Selbst in dem guten Börsenjahr 2009 entwickelten sich Kupfer, Aluminium und Co. deutlich besser als der EURO STOXX 50. Mit Wetten auf ausgewählte Rohstoffe waren sogar dreistellige Gewinne möglich. Damit setzt sich der langjährige Superzyklus der Commodities scheinbar ungebremst fort.

BÖRSE am Sonntag

So ergibt sich beim Rückblick auf die letzten zehn Jahre ein eindeutiges Ergebnis: In der ersten Dekade des neuen Jahrtausends waren Rohstoffe das lukrativste Investment überhaupt. Schon der Börsenbaisse zwischen den Jahren 2000 und 2003 konnten sich die Commodities weitgehend entziehen. In der darauf folgenden Rally konnten Gold, Öl, Kupfer & Co. trotzdem stärker zulegen als Aktien: Während der S&P 500 Mitte 2008 in etwa das seit Anfang des Jahres 2000 verlorene Terrain gutgemacht hatte, legte der Benchmarkindex Rogers International Commodity TR zwischen August 1999 und Mitte 2008 sogar um über 400% zu (in US-Dollar).
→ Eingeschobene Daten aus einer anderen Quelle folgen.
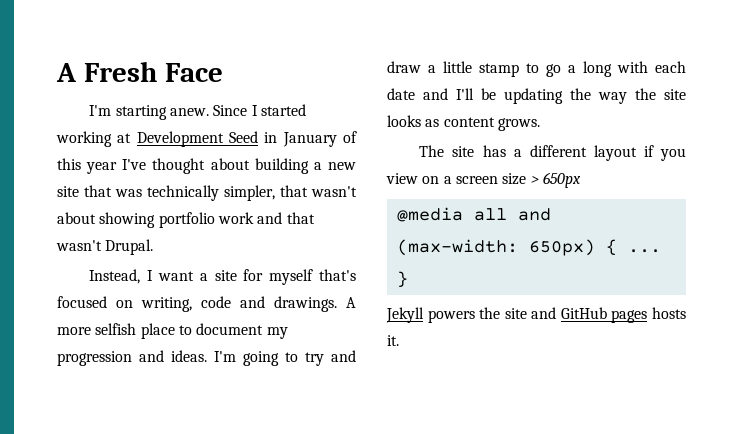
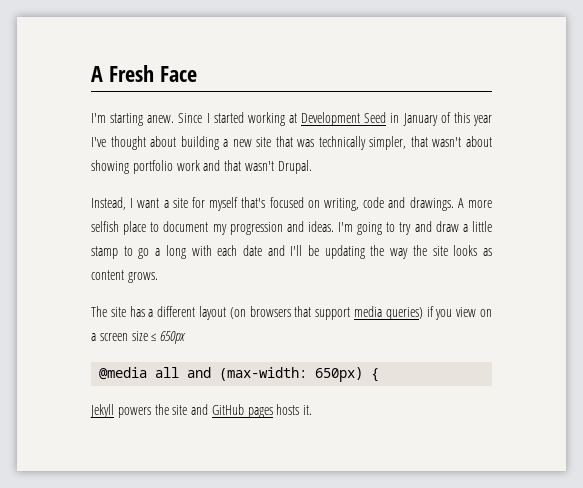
- The site has a different layout if you view on a screen size > 650px
+ The site has a different layout (on browsers that support media queries) if you view on a screen size ≤ 650px
- @media all and (max-width: 650px) { ... }
+ @media all and (max-width: 650px) {

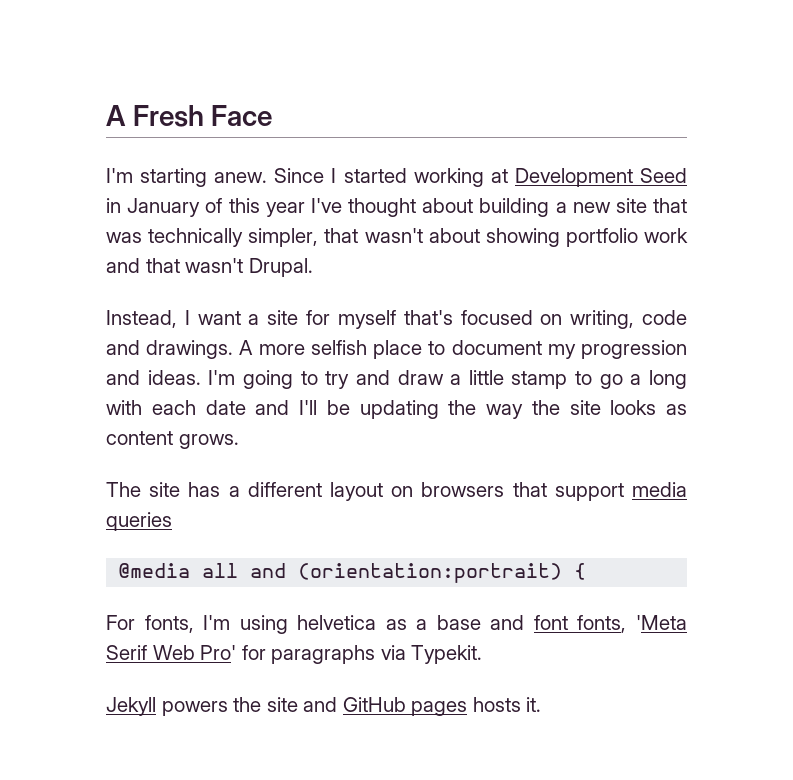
- The site has a different layout (on browsers that support media queries) if you view on a screen size ≤ 650px
+ The site has a different layout on browsers that support media queries
- @media all and (max-width: 650px) {
+ @media all and (orientation:portrait) {
+ For fonts, I'm using helvetica as a base and font fonts, 'Meta Serif Web Pro' for paragraphs via Typekit.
Noch dramatischer wird der Unterschied an einer von Bloomberg veröffentlichten Beispielrechnung deutlich: Wer Anfang des letzten Jahrzehnts 100 US-Dollar in Gold angelegt hätte, hätte sich Ende 2009 über einen Gewinn von 280 US-Dollar freuen können. Wer die gleiche Summe über den gleichen Zeitraum in Rohstoffe (Standard & Poor’s GSCI Enhanced Total Return Index) investiert hätte, hätte sich zum Jahreswechsel über einen Gewinn von immerhin noch 257 US-Dollar freuen können. Dagegen hätten Aktienanleger im gleichen Zeitraum 10 US-Dollar verloren.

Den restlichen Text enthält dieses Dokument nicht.